Перед нами проходит калейдоскоп различных психических состояний, различных душевных движений, страстей, чувств, всегда сильных до чрезмерности, никогда не останавливающихся на полпути, всегда доведенных до наиболее разного выражения. И это возможно отчасти потому, что психология всех действующих лиц выражена очень неясно. Авторы описывают психические состояния, игнорируя психологию человека в целом, его характер. Чувства как бы живут вне людей, но зато проникают во все их действия, смешиваются с чувствами автора, который постоянно стремится их выразить, придать эмоциональность своему повествованию.
Если в XII–XIII вв. изображения людей статичны и монументальны, напоминают собой геральдические фигуры, взяты как бы в их «вечном» смысле, то в житийной литературе конца XIV – начала XV в. все движется, все меняется, объято эмоциями, до предела обострено, полно экспрессии. Авторы конца XIV–XV в. как бы впервые заглянули во внутренний мир своих героев, и внутренний свет их эмоций как бы ослепил их, они не различают полутонов, не способны улавливать соотношение переживаний. Писатель впервые видит внутренний мир человека; но он видит его пока еще «младенческим глазом», для которого раскрыты краски, вся яркая пестрота огромного мира, но для которого эти краски еще не объединены в предметы, в объективно существующие реалии.
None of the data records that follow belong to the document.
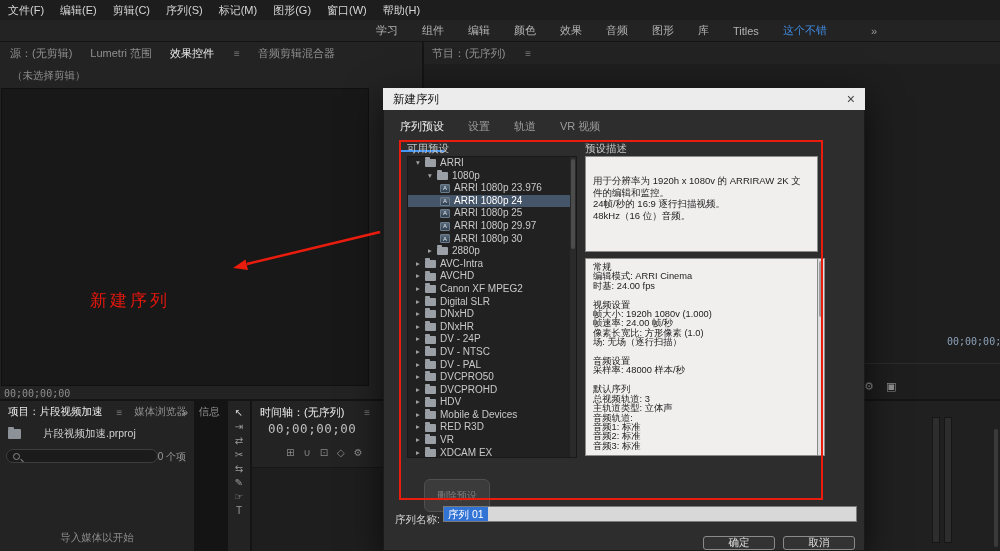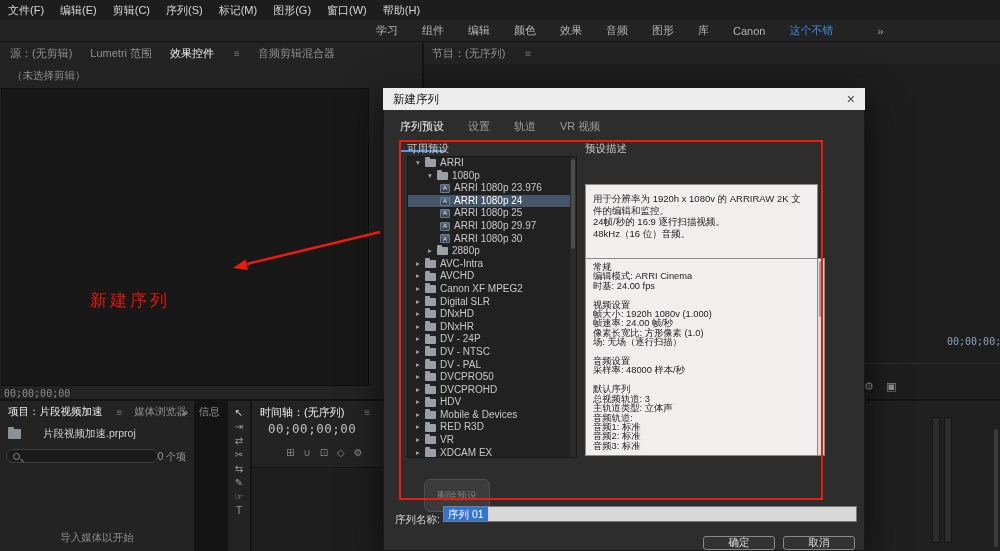"Canon" span.ws { text: Canon -> Titles }
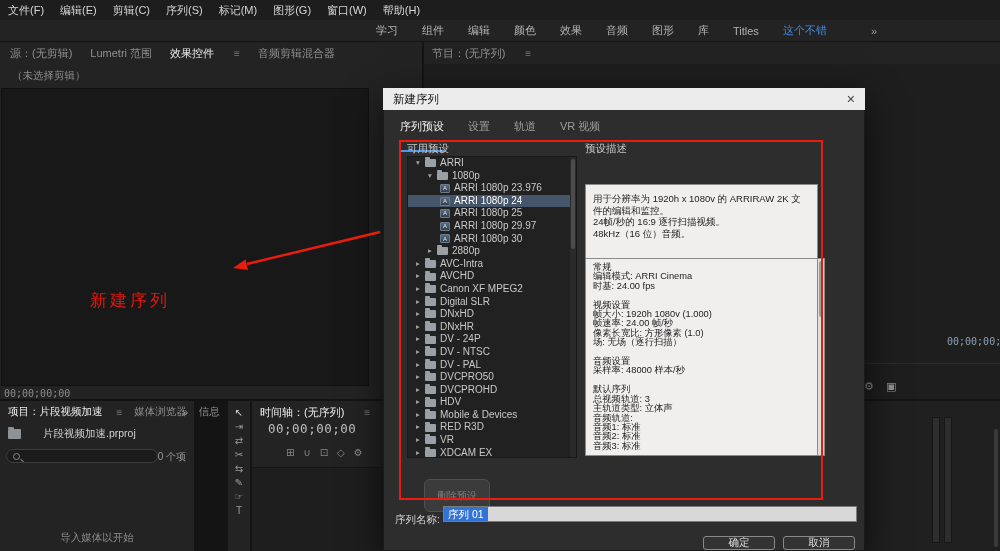"用于分辨率为 1920h x 1080v 的" #desc1 { margin-top: 28px -> none; padding: 8px 7px -> 18px 7px }
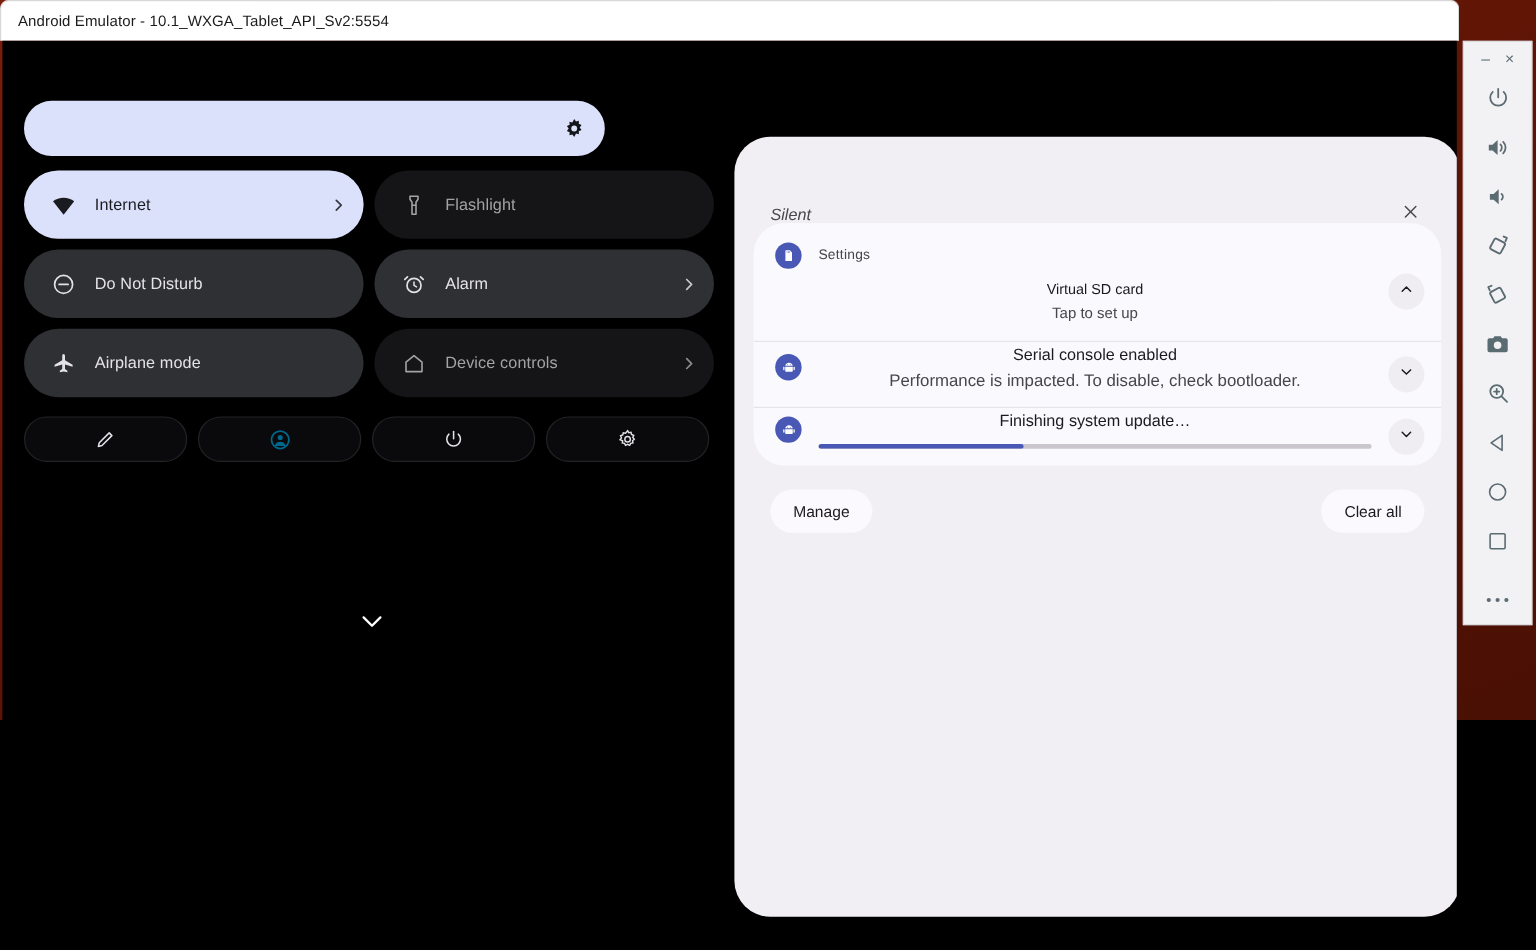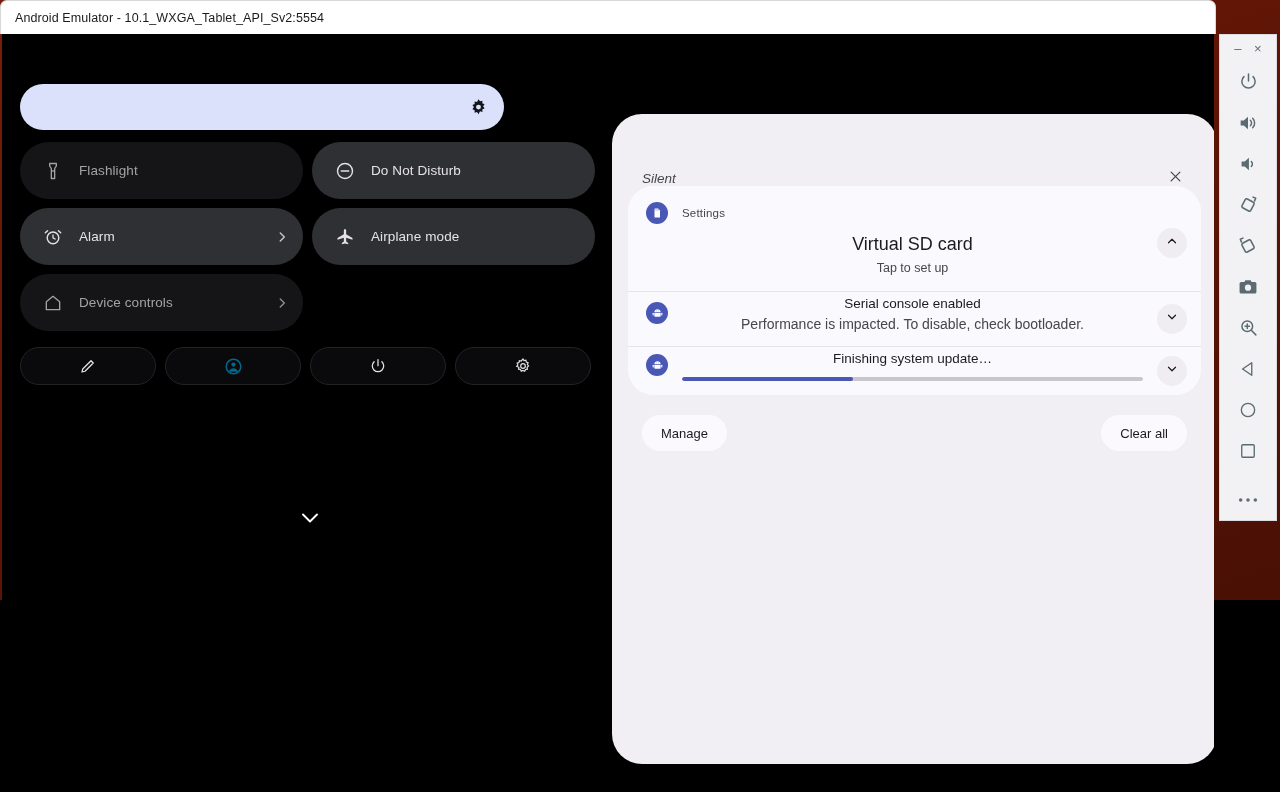"Internet" div.tile { html: none -> <div> <span> <svg> <path></path> </svg> </span> <span>Internet</span> <span> <svg> <polyline></polyline> </svg> </span> </div> }
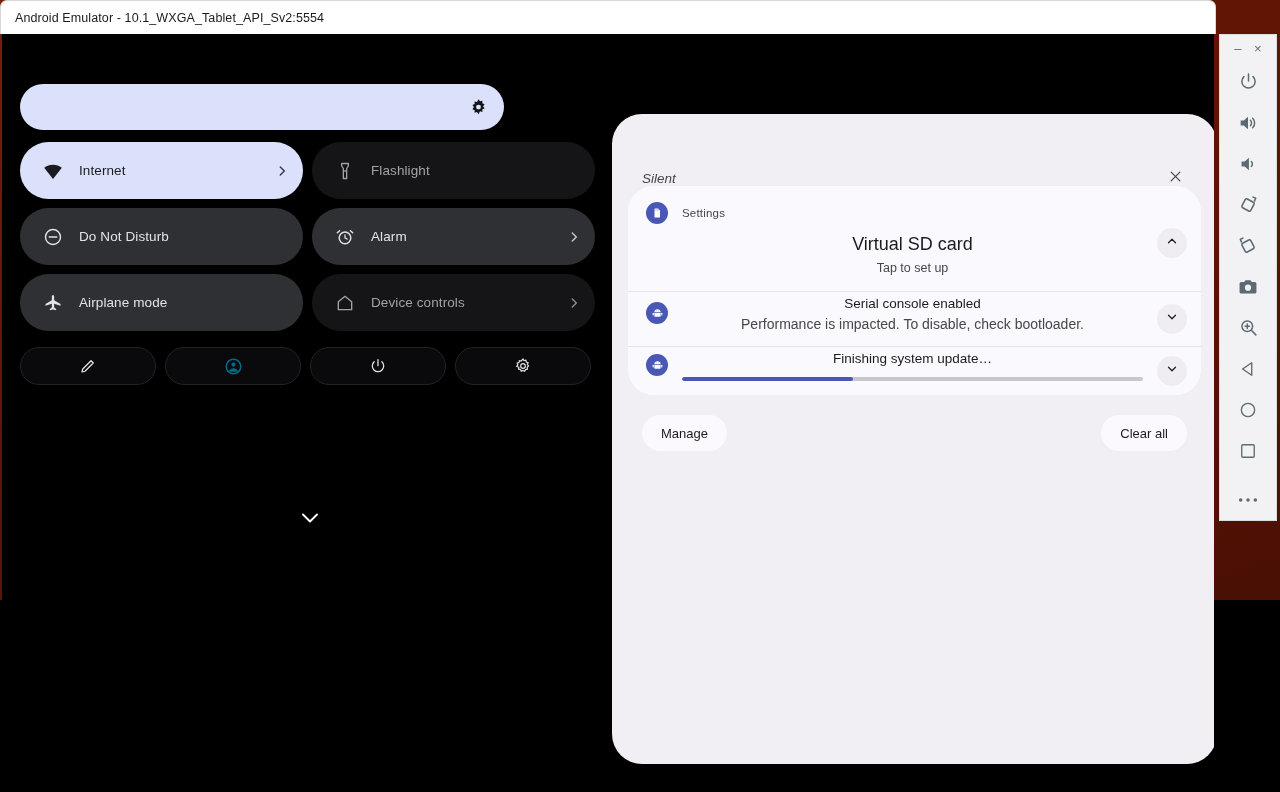"Virtual SD card" .notif .title { font-size: 18px -> 12px }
С увлечением неофитов писатели этого времени живописуют сложные переживания личности. Пораженные величием того, что они увидели, они пишут о своем бессилии выразить всю святость подвигов своего героя. Описать величие деяний святого так же невозможно, утверждает Пахомий Серб, как нельзя измерить широту земли и глубину моря, сосчитать звезды на небесной высоте или исчерпать вечно текущий источник, непрерывно пополняемый из земли[241]. Писатель сравнивает себя с водолазом, ищущим жемчуг на дне морском[242].
Тема неизреченности, невыразимости божественной премудрости – обычная тема в устах писателей конца XIV – начала XV в. «Временное» и конкретное слово бессильно выразить «вечные» и абстрактные истины, вскрыть непреходящий смысл событий. Писатели жалуются на свою грубость, «худость», невозможность достойно похвалить святого. Епифаний пишет, обращаясь к Стефану: «…тем же похвалити тя груду, но не умею, елика, бо изрицаю, и та суть словеса скудна, худа бо, по истине худа и грубости полна; но обаче приими сиа, отче честнейший, яко отець немованиа от уст детищу немующу»[243] и т. д.
Авторы как бы не могут удержаться от выражения нахлынувших на них чувств. Описав погребение Дмитрия Донского, составитель «Слова о житии и о преставлении великого князя Дмитрия Ивановича, царя русьского» патетически восклицает: «О страшно чюдо, братие, и дива исполнено! О трепетное видение и ужас обдержаше! Слыши, небо, и внуши земле! Како въспишу или како възглаголю о преставлении сего великаго князя? От горести душа язык связается, уста загражаются, гортань премолкаеть, смысл изменяется, зрак опусневаеть, крепость изнемогаеть»[244].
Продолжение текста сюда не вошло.